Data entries

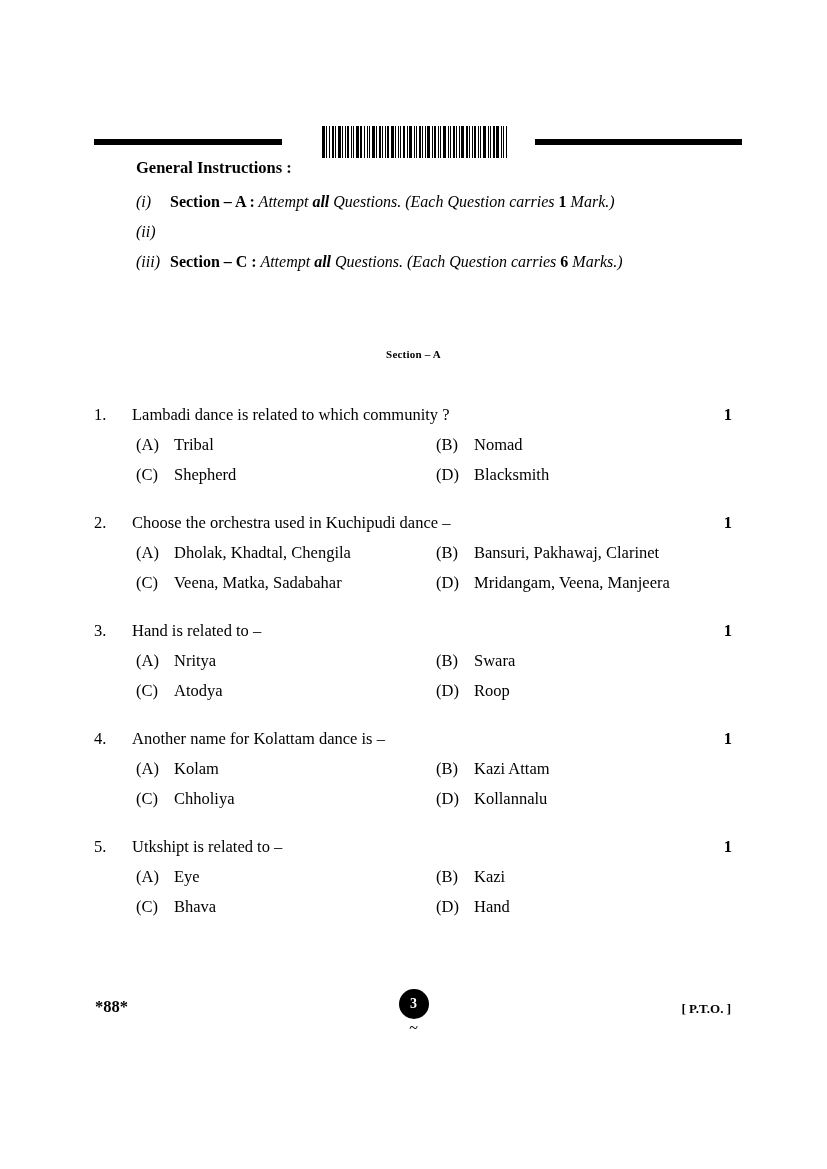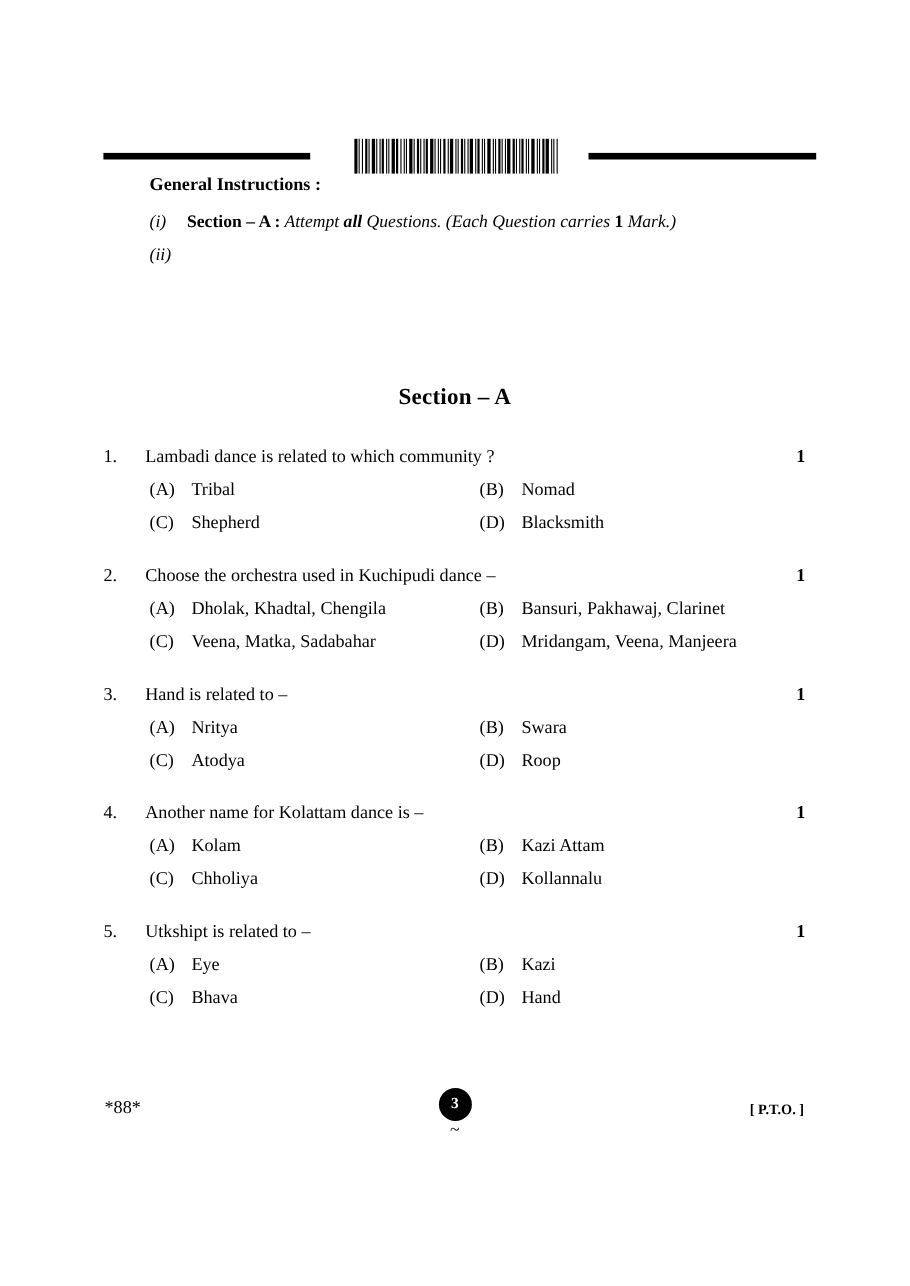--- a/index.html
+++ b/index.html
@@ -283,6 +283,10 @@
       <div class="num">(ii)</div>
     </div>
 
+    <div class="instr">
+      <div class="num">(iii)</div>
+      <div class="txt"><b>Section – C :</b> <span>Attempt</span> <span class="bi">all</span> <span>Questions. (Each Question carries</span> <b>6</b> <span>Marks.)</span></div>
+    </div>
 
   </div>
 

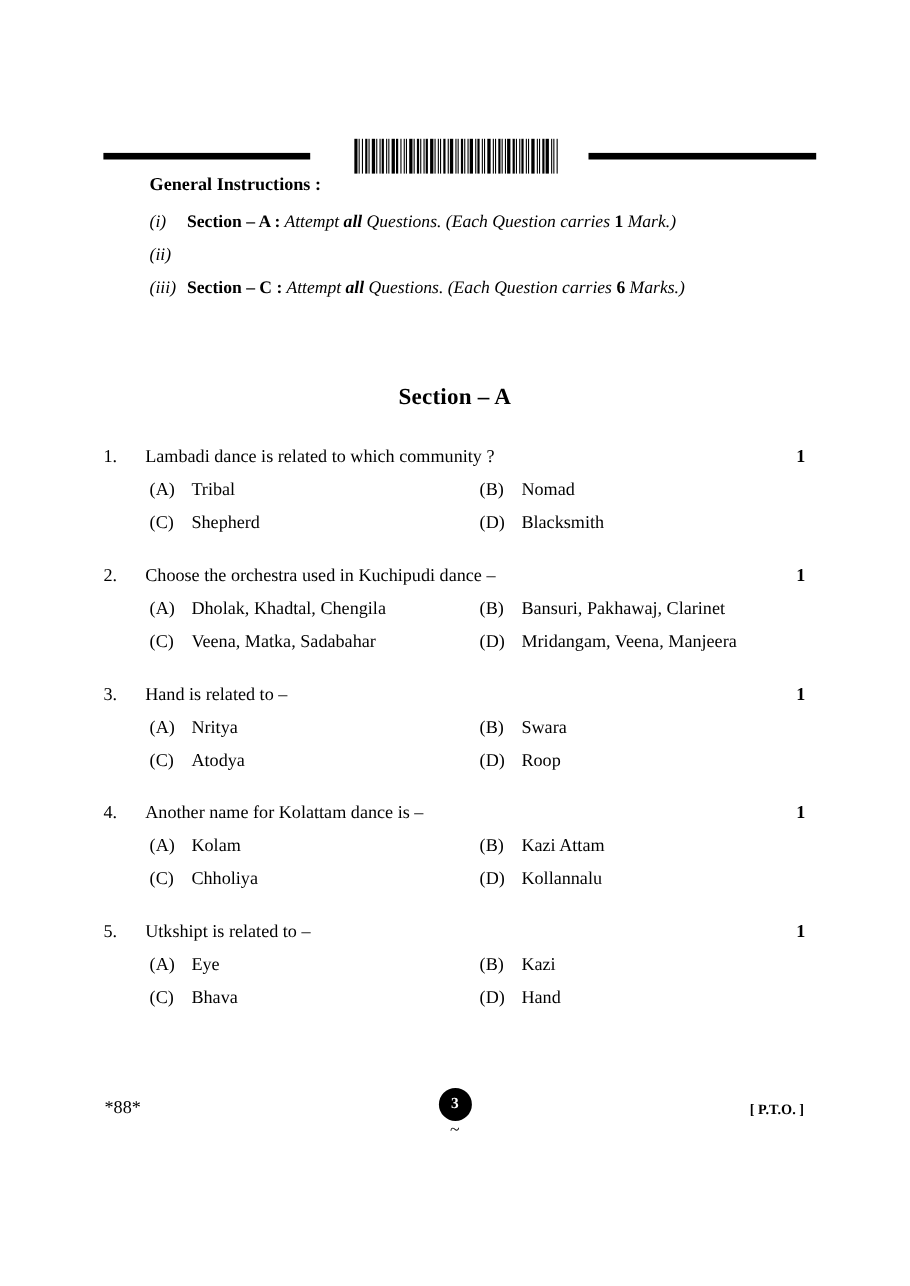--- a/index.html
+++ b/index.html
@@ -101,7 +101,7 @@
     width: 827px;
     text-align: center;
     font-weight: bold;
-    font-size: 21px;
+    font-size: 11px;
     letter-spacing: 0.2px;
   }
 

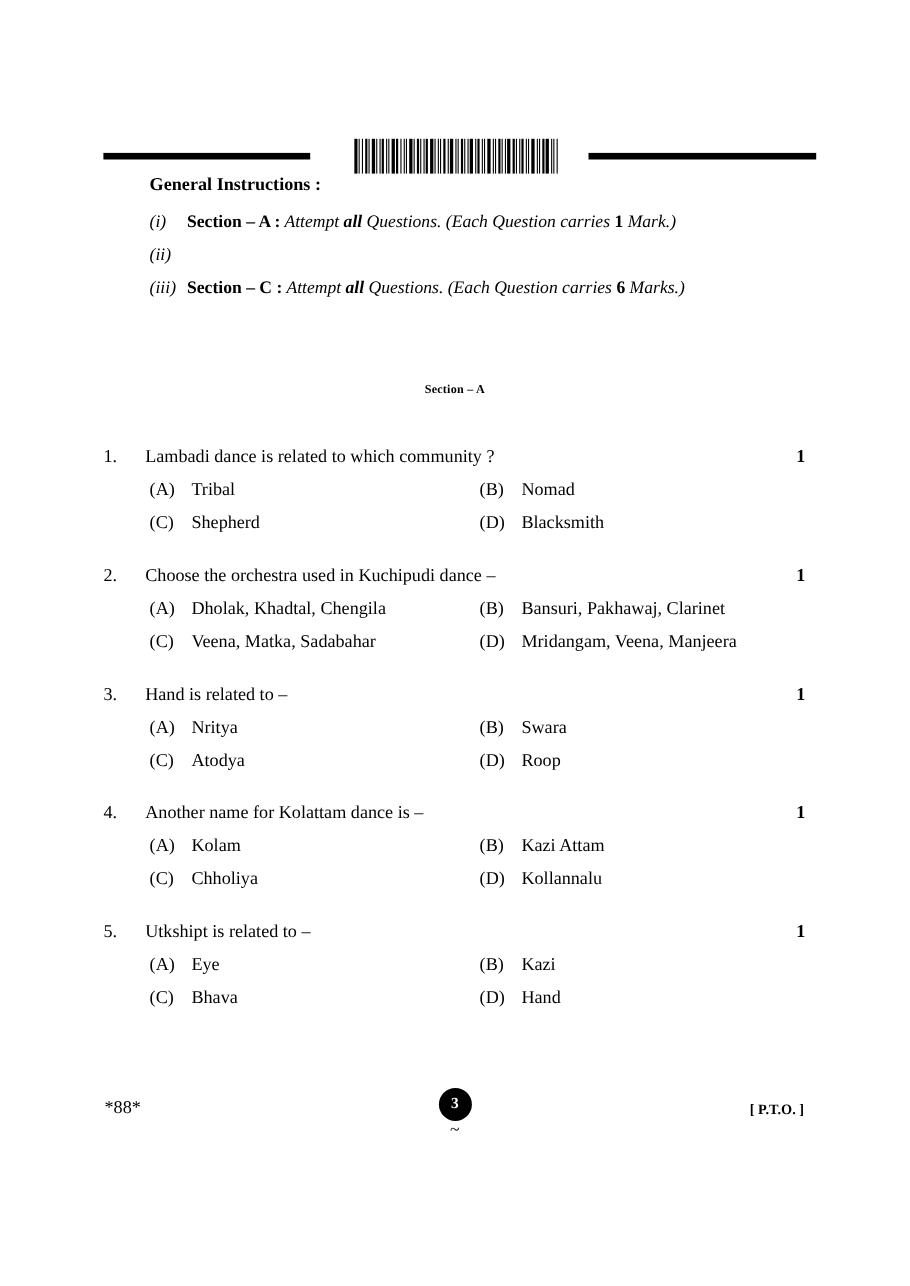--- a/index.html
+++ b/index.html
@@ -163,7 +163,7 @@
     position: absolute;
     left: 95px;
     bottom: 152px;
-    font-weight: normal;
+    font-weight: bold;
     font-size: 16.5px;
   }
   .footer-right {

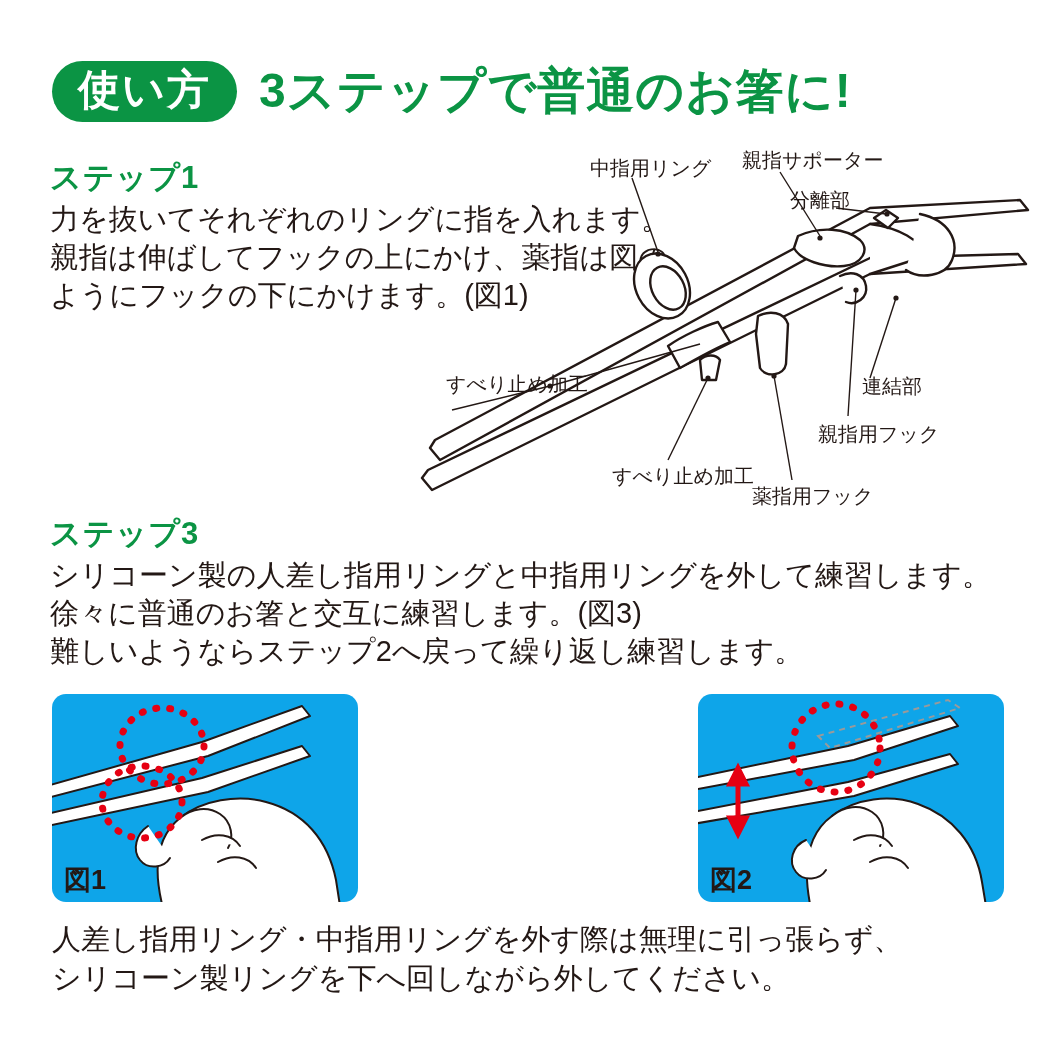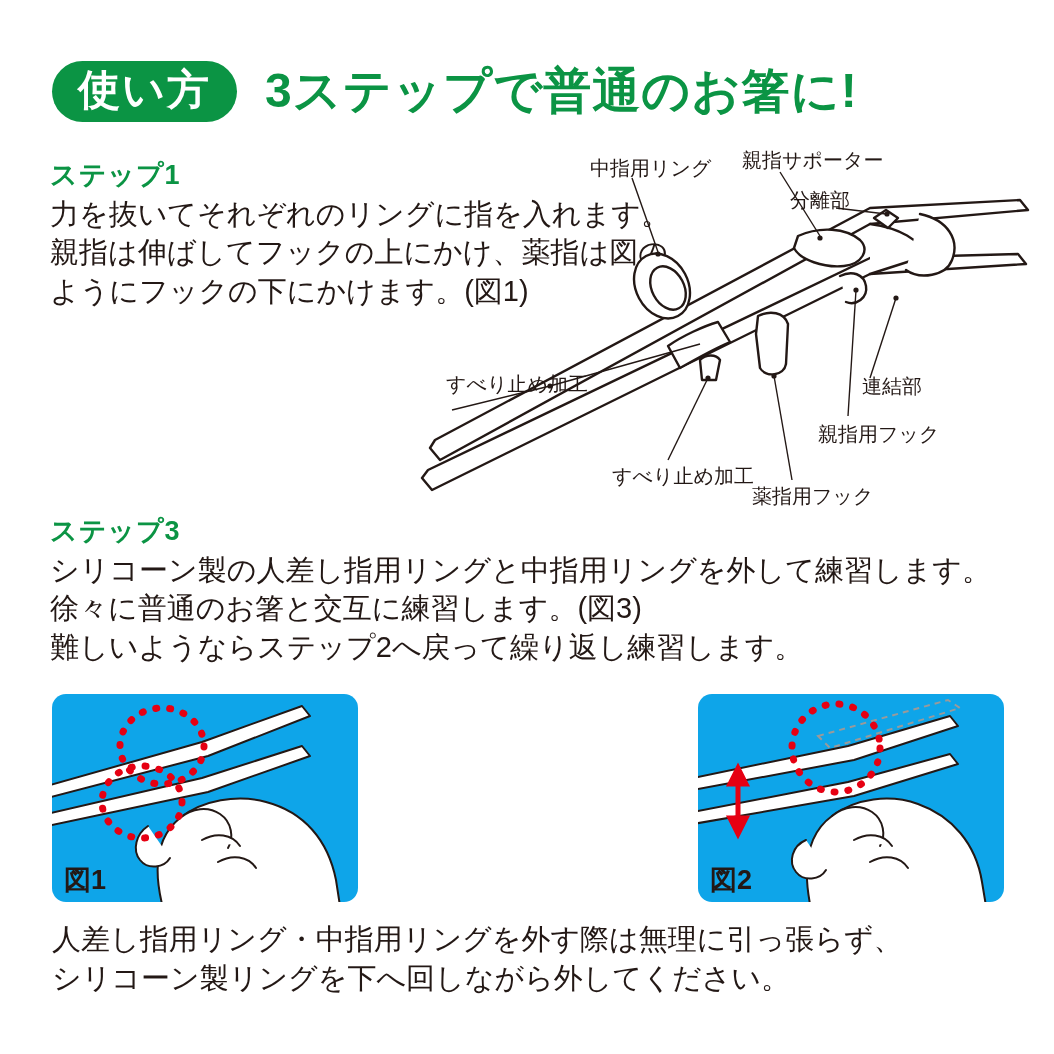--- a/index.html
+++ b/index.html
@@ -44,7 +44,7 @@
     white-space: nowrap;
   }
   .header-title {
-    margin-left: 28px;
+    margin-left: 22px;
     color: #0b9444;
     font-size: 48px;
     font-weight: bold;

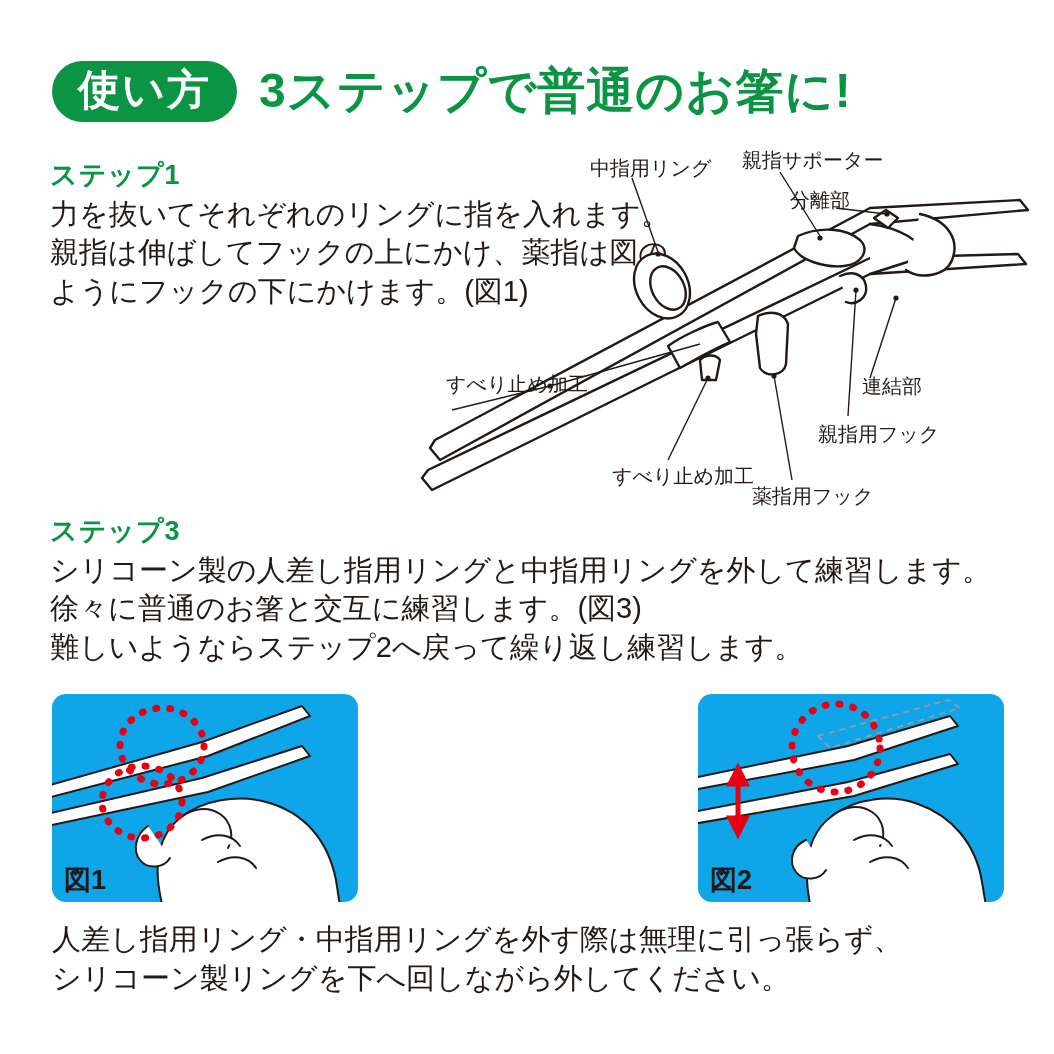--- a/index.html
+++ b/index.html
@@ -61,7 +61,7 @@
   }
   .step-title {
     color: #0b9444;
-    font-size: 27px;
+    font-size: 31px;
     font-weight: bold;
     letter-spacing: 1px;
     margin: 0 0 4px 0;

**Problem details:**
The answer must consist of the entries above, reproduced word for word, without any pictures.

**Result of this task:**
--- a/index.html
+++ b/index.html
@@ -283,6 +283,10 @@
       <div class="num">(ii)</div>
     </div>
 
+    <div class="instr">
+      <div class="num">(iii)</div>
+      <div class="txt"><b>Section – C :</b> <span>Attempt</span> <span class="bi">all</span> <span>Questions. (Each Question carries</span> <b>6</b> <span>Marks.)</span></div>
+    </div>
 
   </div>
 

--- a/index.html
+++ b/index.html
@@ -101,7 +101,7 @@
     width: 827px;
     text-align: center;
     font-weight: bold;
-    font-size: 21px;
+    font-size: 11px;
     letter-spacing: 0.2px;
   }
 

--- a/index.html
+++ b/index.html
@@ -163,7 +163,7 @@
     position: absolute;
     left: 95px;
     bottom: 152px;
-    font-weight: normal;
+    font-weight: bold;
     font-size: 16.5px;
   }
   .footer-right {

--- a/index.html
+++ b/index.html
@@ -44,7 +44,7 @@
     white-space: nowrap;
   }
   .header-title {
-    margin-left: 28px;
+    margin-left: 22px;
     color: #0b9444;
     font-size: 48px;
     font-weight: bold;

--- a/index.html
+++ b/index.html
@@ -61,7 +61,7 @@
   }
   .step-title {
     color: #0b9444;
-    font-size: 27px;
+    font-size: 31px;
     font-weight: bold;
     letter-spacing: 1px;
     margin: 0 0 4px 0;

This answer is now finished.